#### DIRECTIONS FOR THIS TASK:
With pictures left out, set down exactly the lines that begin at the one containing "[303,1157,343,1177] 流程 ->" and end with the last line of the entries below.

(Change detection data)
################

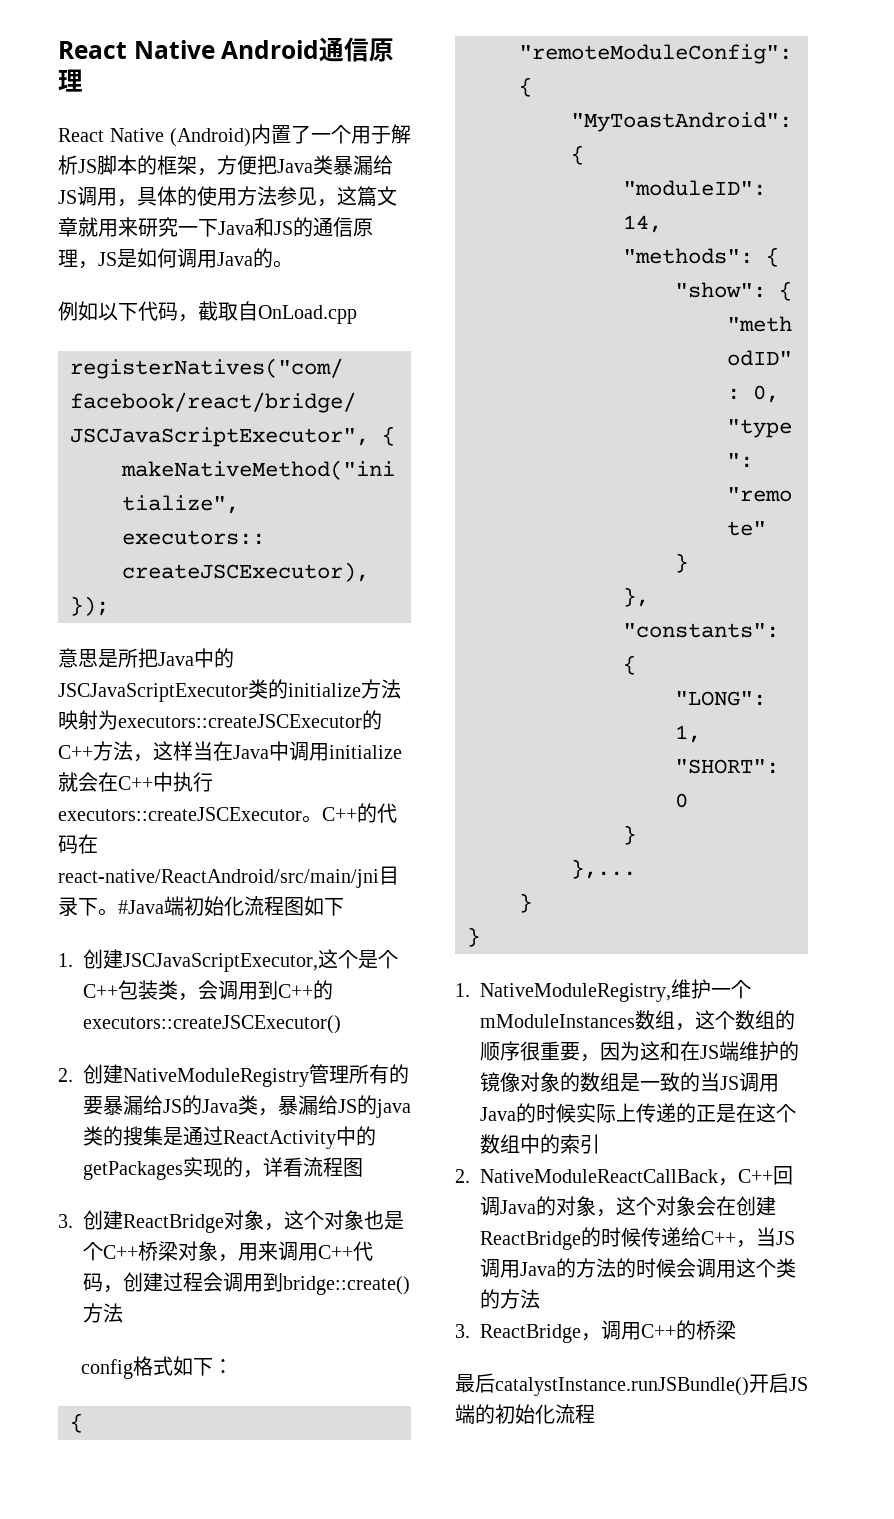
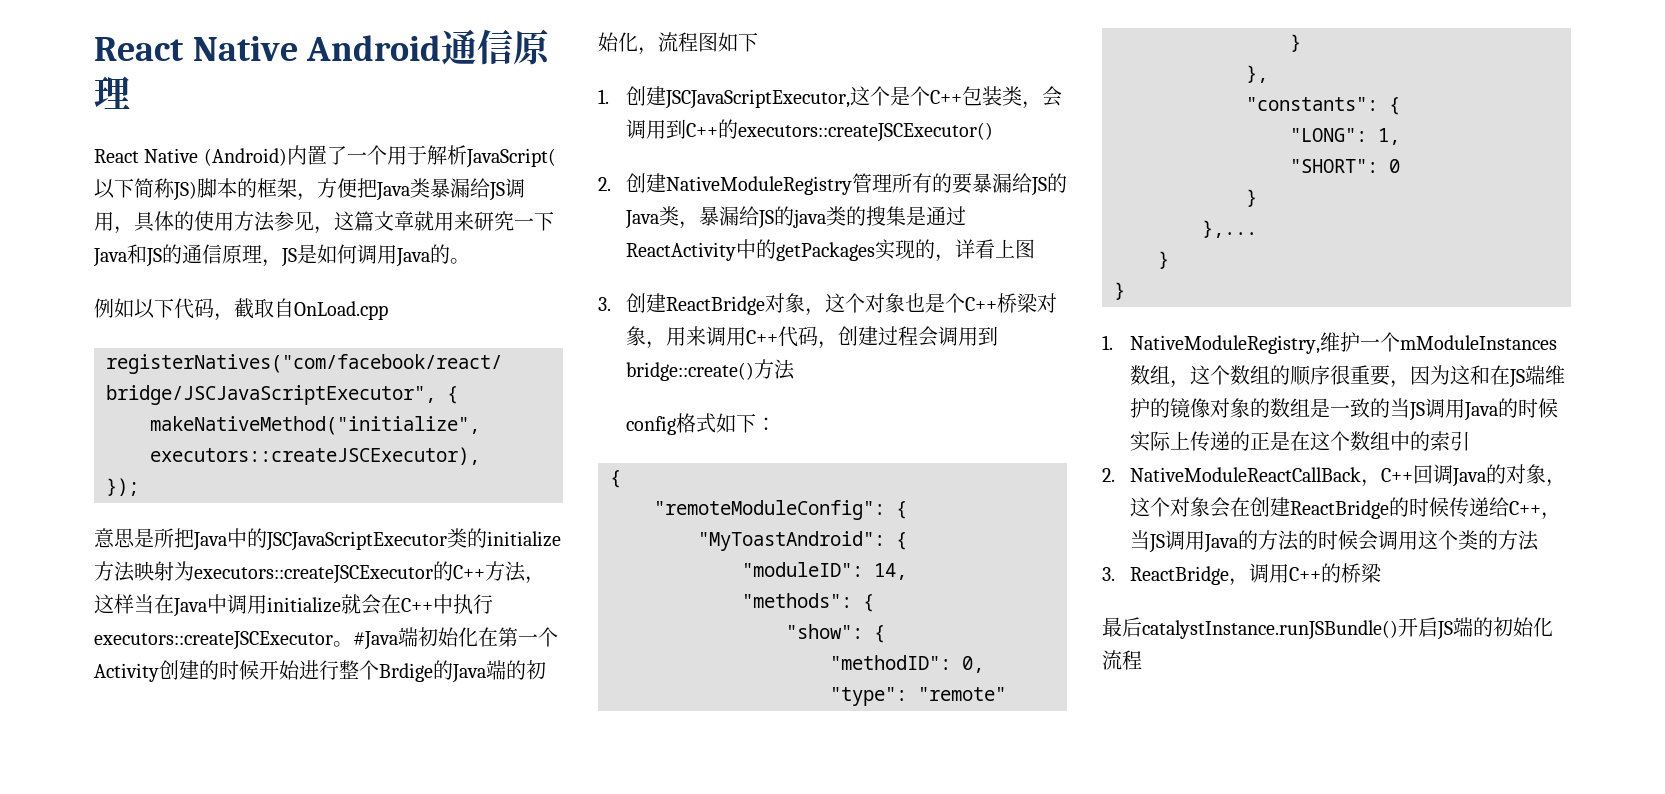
[78,159,97,173] JS -> [465,148,556,168] [94,178,197,201] JavaScript(以下简称JS)
[322,803,397,823] [58,834,98,854] [58,866,399,888] [58,896,244,916] C++的代码在react-native/ReactAndroid/src/main/jni目录下。#Java端初始化 -> [353,627,558,650] [94,660,546,683] [598,32,658,55] #Java端初始化在第一个Activity创建的时候开始进行整个Brdige的Java端的初始化，
[303,1157,343,1177] 流程 -> [994,239,1015,258] 上

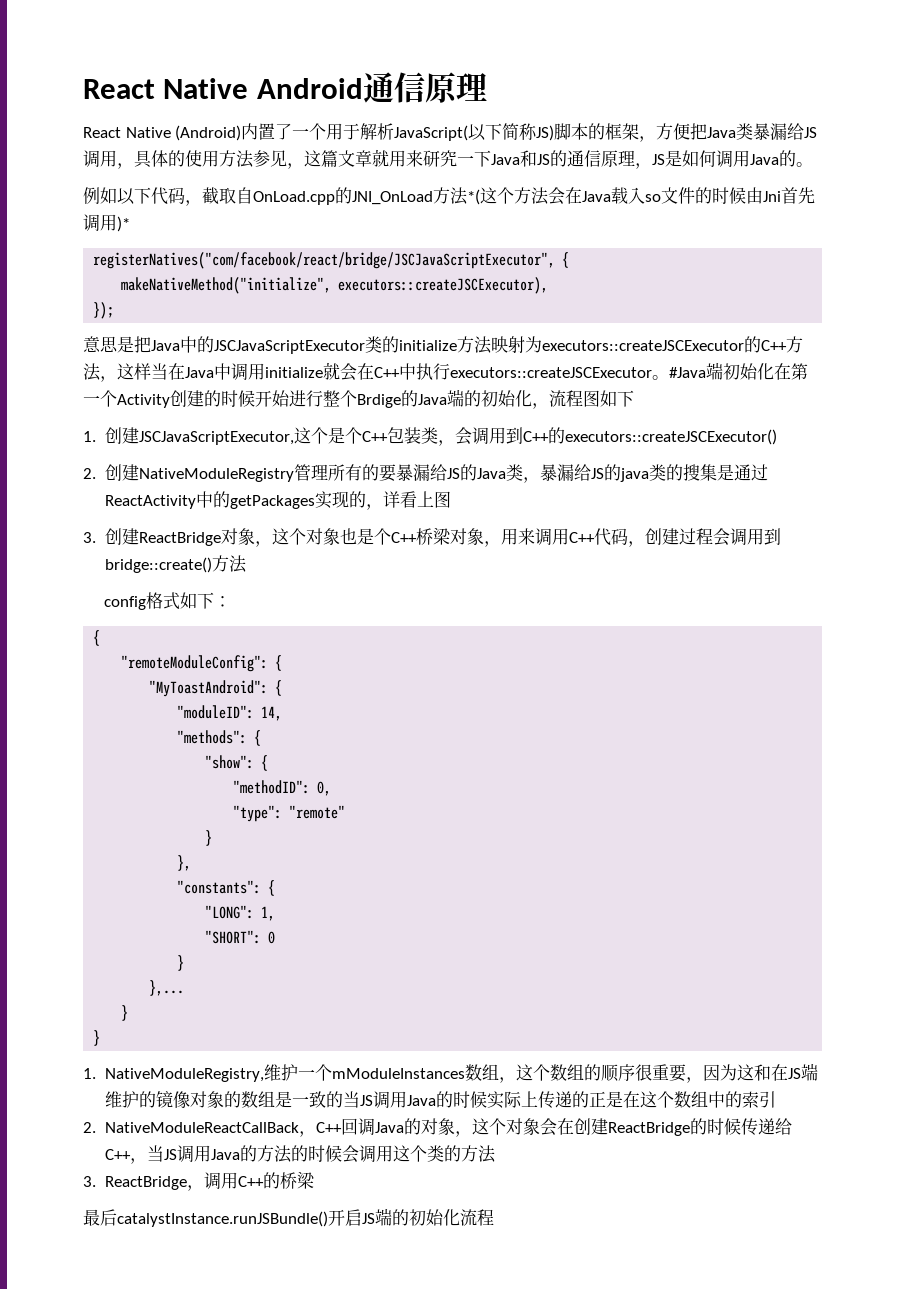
(388, 310) none -> [335,187,815,205] [83,214,130,232] 的JNI_OnLoad方法*(这个方法会在Java载入so文件的时候由Jni首先调用)*
[154,528,174,548] 所 -> (134, 344) none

################

#### COMPLETED TASK:
[303,1157,343,1177] 流程 -> [994,239,1015,258] 上

(388, 310) none -> [335,187,815,205] [83,214,130,232] 的JNI_OnLoad方法*(这个方法会在Java载入so文件的时候由Jni首先调用)*
[154,528,174,548] 所 -> (134, 344) none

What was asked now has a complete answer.